The firm was found in violation of supervisory obligations related to 529 college savings plans. UBS did not apply its supervisory controls to off-platform 529 plan transactions and did not adapt its share-class suitability procedures to 529 plans. The firm's supervisors were permitted to approve new 529 plan recommendations and authorize creation of mirror accounts at the firm after a general review of the 529 plan application and the firm's new account application. However, these documents were not designed to detect potentially unsuitable 529 plan share-class recommendations. Although supervisors were required to conduct a suitability review, no specific suitability review of the recommended share class was required.
Initial contributions at account opening were done directly at the 529 plans and were not subjected to the share class calculator or transaction restrictions that UBS required for mutual funds.
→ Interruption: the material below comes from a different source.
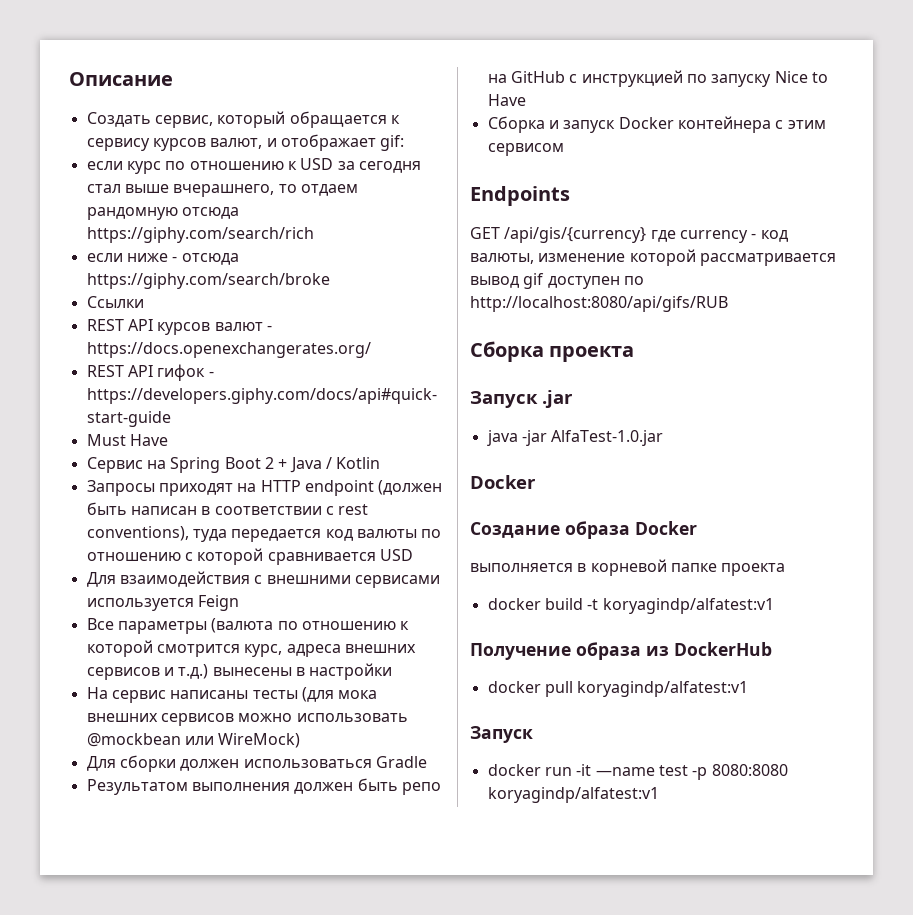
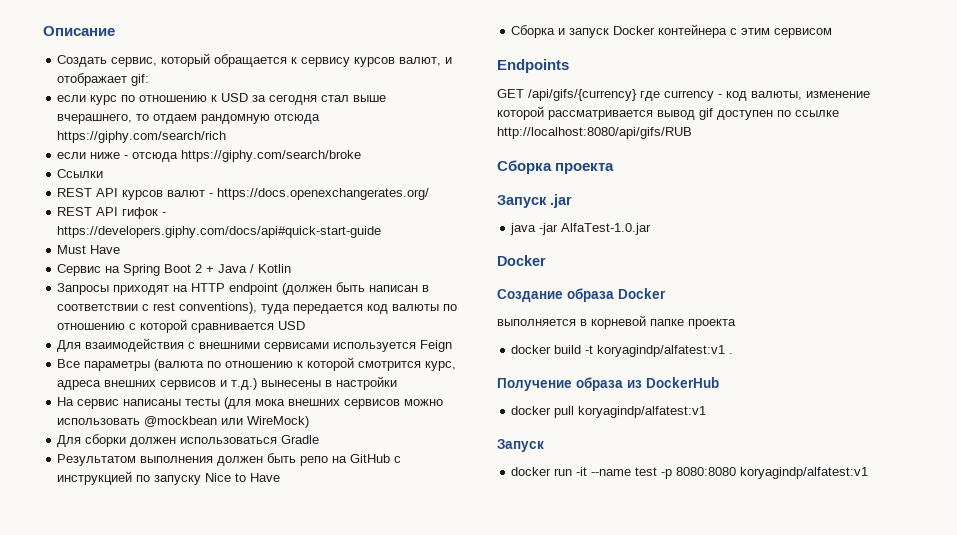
[504,227,647,243] /api/gis/{currency} -> [528,89,637,101] /api/gifs/{currency}
(644, 280) none -> [795,110,839,117] ссылке
(774, 606) none -> [729,353,734,354] .
[595,767,655,776] —name -> [591,469,632,476] --name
Although the firm applied its supervisory controls for mutual funds to subsequent recommendations effected through 529 plan mirror accounts, the firm did not adapt those controls to 529 plan investments. The firm also did not adapt its mutual fund share-class suitability guidelines to 529 plan investments. UBS's written supervisory procedures did not reasonably address the relationship between 529 plan account beneficiary age, investment time horizon, and share class costs.
This case represents the largest restitution amount among the firms involved in FINRA's 529 Plan Share Class Initiative, highlighting the significant financial harm caused by unsuitable share class recommendations. Section 529 plans are important vehicles for college savings, and the selection of the appropriate share class can have a substantial impact on investment returns over time. Class C shares generally have higher ongoing expenses than Class A shares, making them less suitable for long time horizons typical of young beneficiaries. Investors should carefully review 529 plan share class recommendations and ensure they align with their beneficiary's age and time until college enrollment.